Это бог лазурный, нежный
Шлет свои дары.
8 марта 1901
АННА АНДРЕЕВНА АХМАТОВА
И женщина с прозрачными глазами
(Такой глубокой синевы, что море
Нельзя не вспомнить, поглядевши в них),
С редчайшим именем и белой ручкой,
И добротой, которую в наследство
Я от нее как будто получила, -
Ненужный дар моей жестокой жизни…
/От царскосельских лип/
ВЛАДИМИР ВЛАДИМИРОВИЧ МАЯКОВСКИЙ. "Я"
У меня есть мама на васильковых обоях.
А я гуляю в пестрых павах,
вихрастые ромашки, шагом меряя, мучу.
Заиграет вечер на гобоях ржавых,
подхожу к окошку,
веря,
что увижу опять
севшую
на дом
тучу.
А у мамы больной
пробегают народа шорохи
от кровати до угла пустого.
Мама знает —
это мысли сумасшедшей ворохи
вылезают из-за крыш завода Шустова.
И когда мой лоб, венчанный шляпой фетровой,
окровавит гаснущая рама,
я скажу,
раздвинув басом ветра вой:
«Мама.
Если станет жалко мне
вазы вашей муки,
сбитой каблуками облачного танца,—
кто же изласкает золотые руки,
вывеской заломленные у витрин Аванцо?..»
1
Allo!
Кто говорит?
Мама?
Мама!
Ваш сын прекрасно болен!
Мама!
У него пожар сердца.
Скажите сестрам, Люде и Оле,-
ему уже некуда деться.
Каждое слово,
даже шутка,
которые изрыгает обгорающим ртом он,
выбрасывается, как голая проститутка
из горящего публичного дома.
Люди нюхают -
запахло жареным!
Нагнали каких-то.
Блестящие!
В касках!
Нельзя сапожища!
Скажите пожарным:
на сердце горящее лезут в ласках.
Я сам.
Глаза наслезненные бочками выкачу.
Дайте о ребра опереться.
Выскочу!

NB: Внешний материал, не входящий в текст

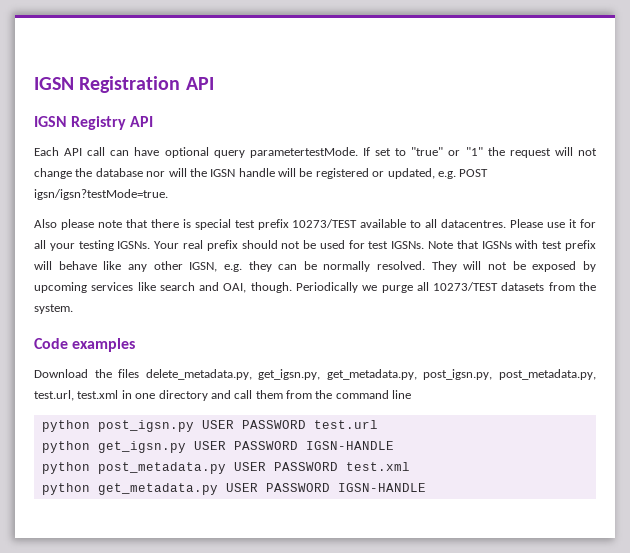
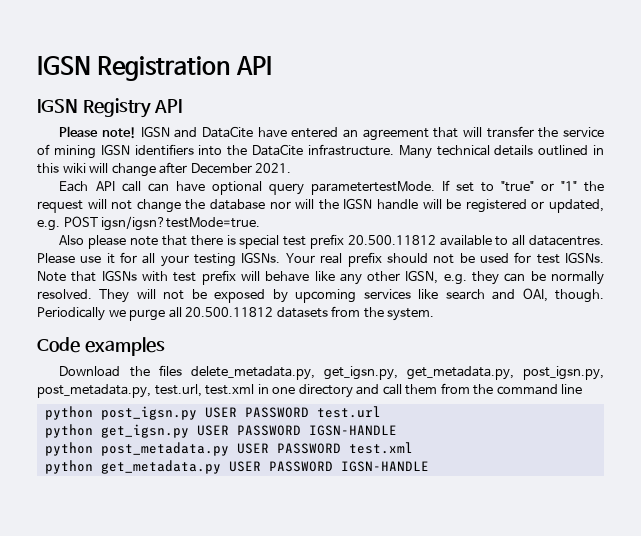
+ Please note! IGSN and DataCite have entered an agreement that will transfer the service of mining IGSN identifiers into the DataCite infrastructure. Many technical details outlined in this wiki will change after December 2021.
- Also please note that there is special test prefix 10273/TEST available to all datacentres.
+ Also please note that there is special test prefix 20.500.11812 available to all datacentres.
- Periodically we purge all 10273/TEST datasets from the system.
+ Periodically we purge all 20.500.11812 datasets from the system.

Выскочу! Выскочу! Выскочу!
Рухнули.
Не выскочишь из сердца!
На лице обгорающем
из трещины губ
обугленный поцелуишко броситься вырос.
Мама!
Петь не могу.
У церковки сердца занимается клирос!
Обгорелые фигурки слов и чисел
из черепа,
как дети из горящего здания.
Так страх
схватиться за небо
высил
горящие руки "Лузитании".
Трясущимся людям
в квартирное тихо
стоглазое зарево рвется с пристани.
Крик последний,-
ты хоть
о том, что горю, в столетия выстони!
МАМА И УБИТЫЙ НЕМЦАМИ ВЕЧЕР
По черным улицам белые матери
судорожно простерлись, как по гробу глазет.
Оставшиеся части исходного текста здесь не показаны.